In Lacerta it is a mere "fenestra," of no use to the creature; so it is in the semi-struthious Tinamou, and in some low, Southern passerine birds, e.g., Grallaria squamigera.

But in the huge Ratitæ it is as absent, as in the Chelonia, and the low chamæleon.

This latter kind has no column-shaped bone on the pterygoid ("epipterygoid"); that bone exists but is small and modified in the Chelonia; in birds, especially the "songsters," it is manifestly a process of the pterygoid, but I have never seen it as a distinct bone.

These are some of the more striking characters in the skull of the adult lizard and its sauropsidan relatives, namely, snakes, tortoises, crocodiles, and birds: the latter, it may be remarked, differ less in their structure from a lizard than many an imago-insect does from its pupa.

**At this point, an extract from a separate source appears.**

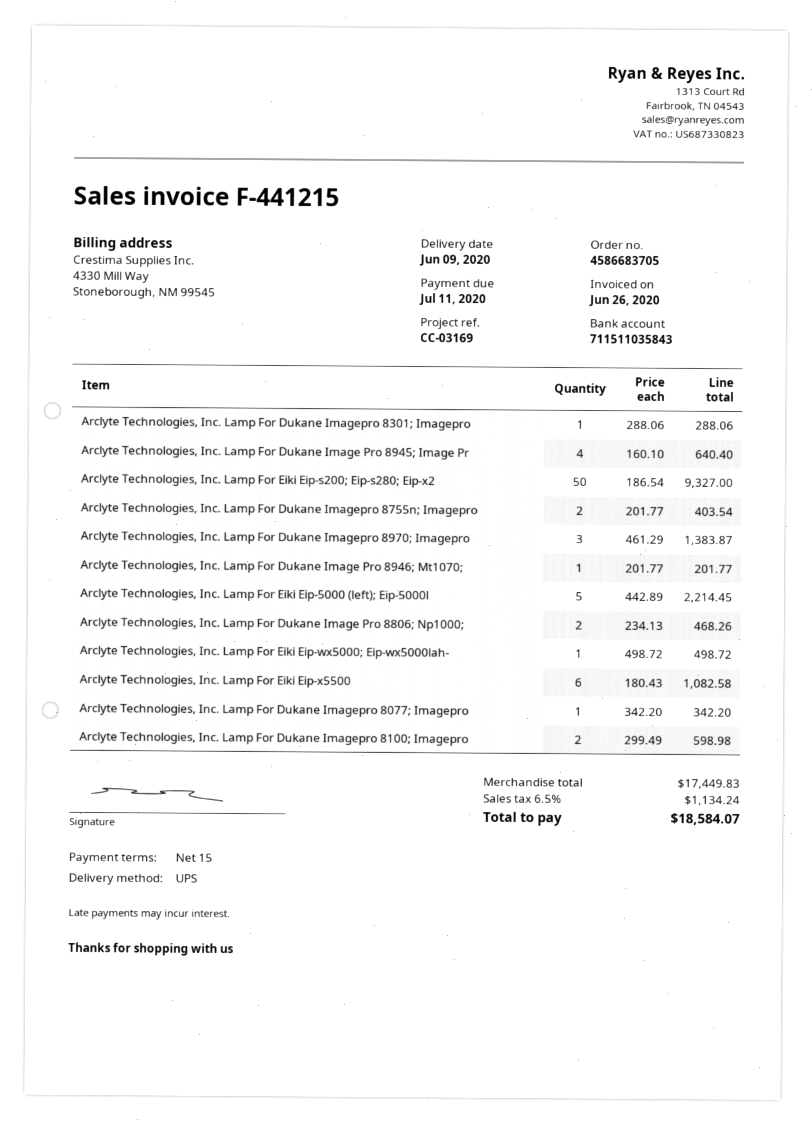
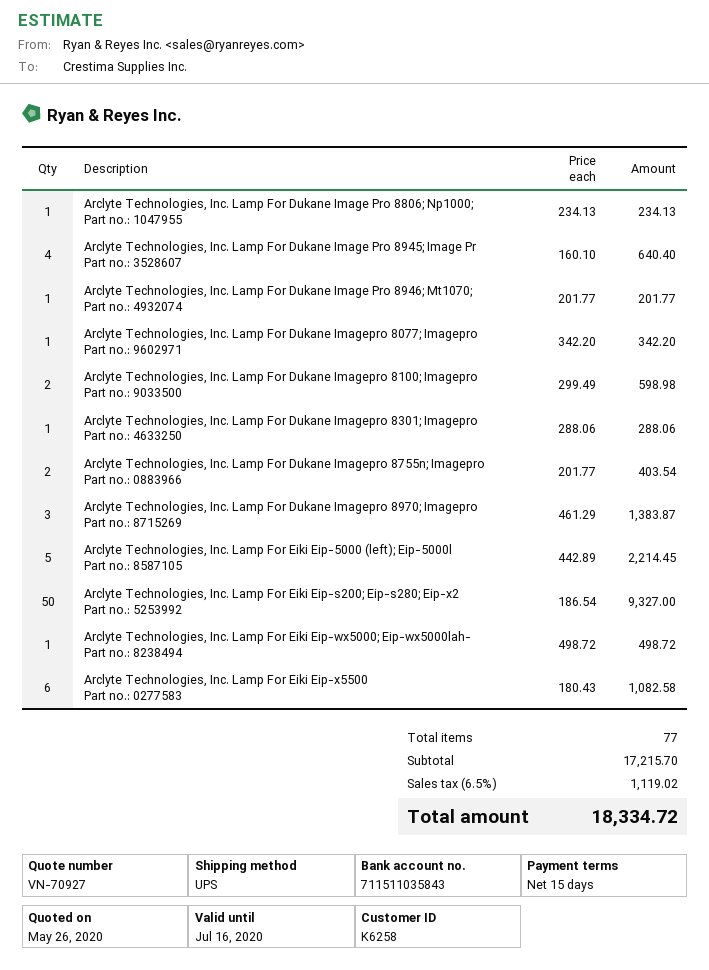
Arclyte Technologies, Inc. Lamp For Dukane Image Pro 8806; Np1000;: 2 x 234.13 = 468.26 -> 1 x 234.13 = 234.13
subtotal: 17449.83 -> 17215.70
tax: 6.5% = 1134.24 -> 6.5% = 1119.02
total: 18584.07 -> 18334.72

I have a strong suspicion that the serpent is degraded as well as more ancient and generalized, as compared to the lizard: it has manifestly lost its limbs, and the correlate of that loss is an arrest of the cartilaginous cranium. The small rudiments of orbitosphenoids and alisphenoids, seen in the snake, are no longer an anomaly and unexplainable: they are patches of the large tracts in the lizard, which has, contrary to what I long believed, a large alisphenoid on each side.

This part is not a continuous flap of cartilage: in the bird it is, but it always has a great fenestra in its middle, even in them; in the lizard it is multi-fenestrate-a mere basket-work of cartilage, feebly and partially ossified.

In its auditory structures the high Lacertian corresponds very closely with the tortoise and the crocodile, and these three kinds differ only in non-essentials from the bird.

The snake and the chamæleon lie below them all, but the chamæleon is lower than the snake, and has a worse ear than most frogs and toads. The lower jaw of the lizard and the nestling bird agree very closely. The remains of the hyoid and branchial arches are far more ichthyic in the lizard than in the bird.